E' morto a Roma all'età di 83 anni Luciano Rispoli, storico conduttore Rai. Tra le sue trasmissioni più note ricordiamo L'ospite delle due (con la quale esordisce in tv), Pomeridiana, Il gioco dei mestieri, Intervista con la scienza, Pranzo in TV, La grande corsa, Una grande occasione e Parola mia (trasmissione che tornerà a condurre nel 2002-2003 per volontà di Gianni Minoli).

Fuori dalla Rai conosce una seconda giovinezza grazie alla sua "creatura" Tappeto Volante, un talk show quotidiano del pomeriggio, ad affiancarlo nella conduzione è Melba Ruffo. Un prodotto in onda su Telemontecarlo dal 1993 al 2000 poi su Odeon, Rai Sat e infine su Canale Italia.

Nato a Reggio Calabria, Rispoli fu assunto alla Rai nel 1954 a 22 anni, dopo aver vinto un concorso per radiocronisti, primo provino davanti a Vittorio Veltroni. Viaggiava l’Italia insieme ad Enzo Tortora. Dopo alcuni anni diventa caposervizio del settore rivista e varietà della radio Rai. Con Rispoli nascono Bandiera gialla con Arbore e Boncompagni, e Chiamate Roma 3131. Fu Boncompagni a fargli scoprire Raffaella Carrà. Rispoli le affidò un programma, mandandola in giro con un microfono a tracolla. E fu sempre lui a convincere Corrado a fare la Corrida.

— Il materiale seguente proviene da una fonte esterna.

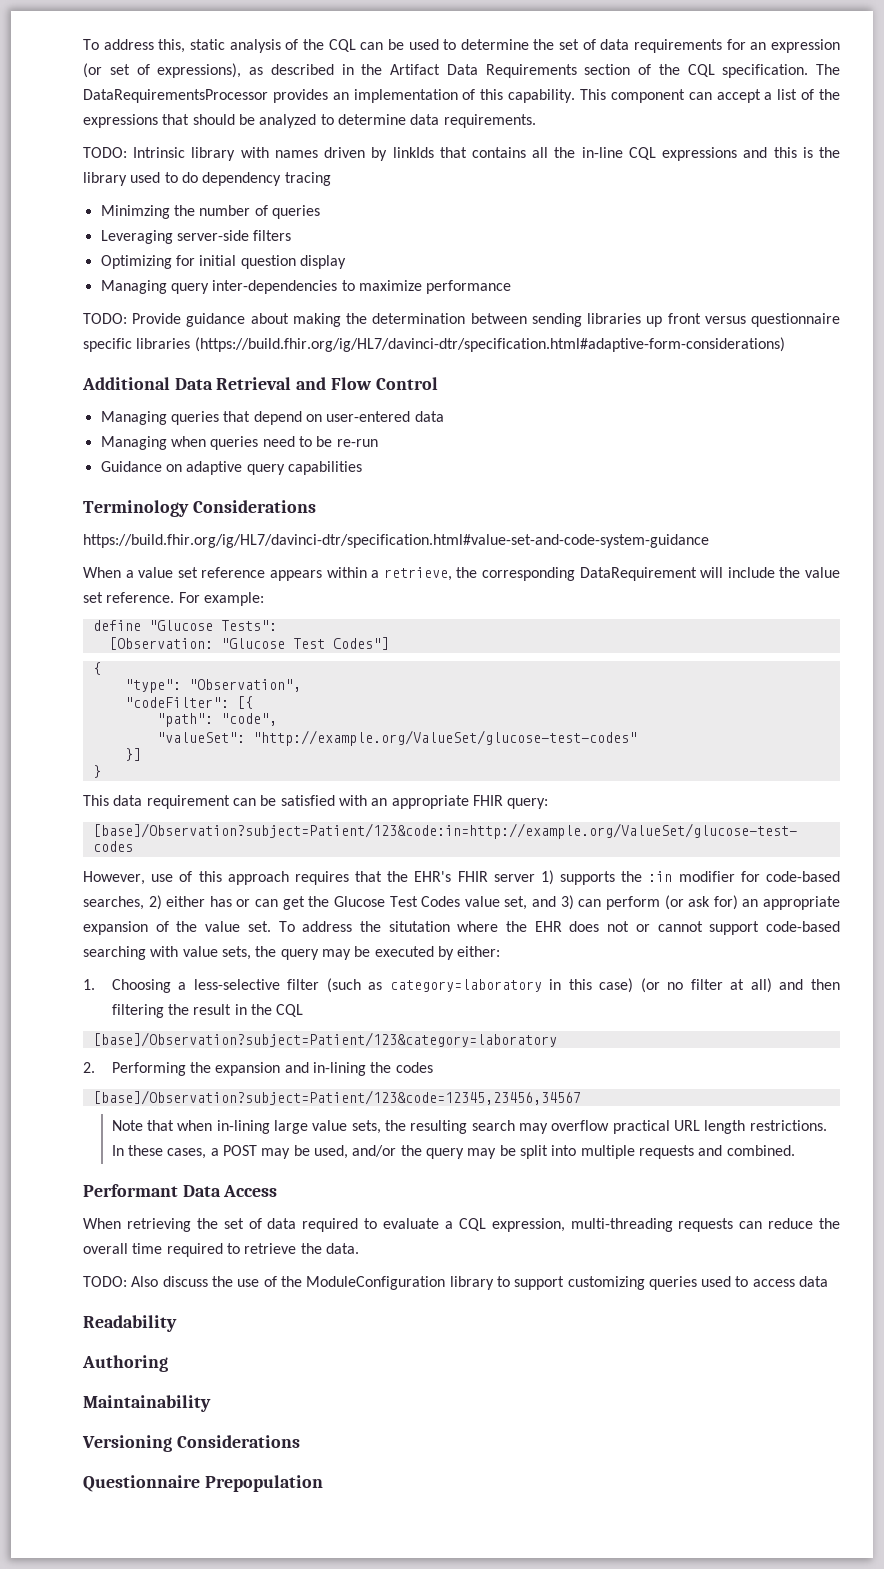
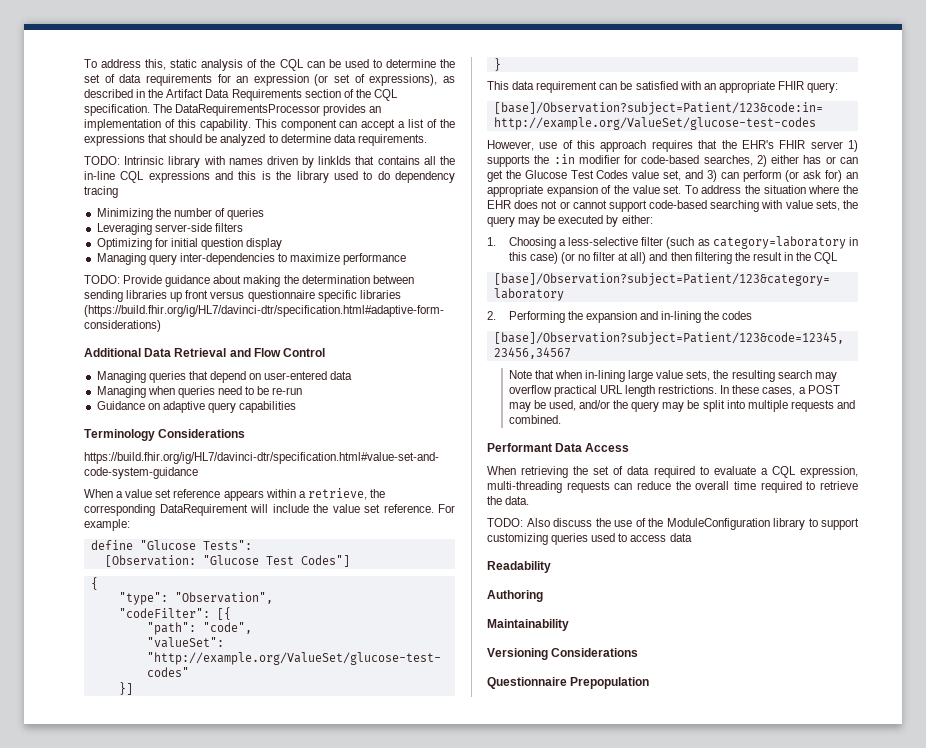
- Minimzing the number of queries
+ Minimizing the number of queries
- To address the situtation where the EHR does not or cannot support code-based searching with value sets, the query may be executed by either:
+ To address the situation where the EHR does not or cannot support code-based searching with value sets, the query may be executed by either:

La sua carriera l'ha visto talent scout di personaggi tra i quali Maurizio Costanzo, Paolo Villaggio, Raffaella Carrà, Paolo Limiti, Rita Forte, Melba Ruffo, Michela Rocco di Torrepadula, Gianni Boncompagni.

I problemi di cuore.

Una carriere lunga 60 anni nonostante i problemi di cuore che l'avevano costretto ad un pacemaker. Proprio di questo suo cuore malato parlò in un'intervista nel 2012 a Vanity Fair rivelando: "Me l’avevano messo e non andava mai bene: a volte i battiti cardiaci erano troppi, a volte troppo pochi. C’era solo un momento in cui la frequenza era perfetta: quando il tecnico abbassava il braccio, la spia sulla telecamera si accendeva e io ero in onda".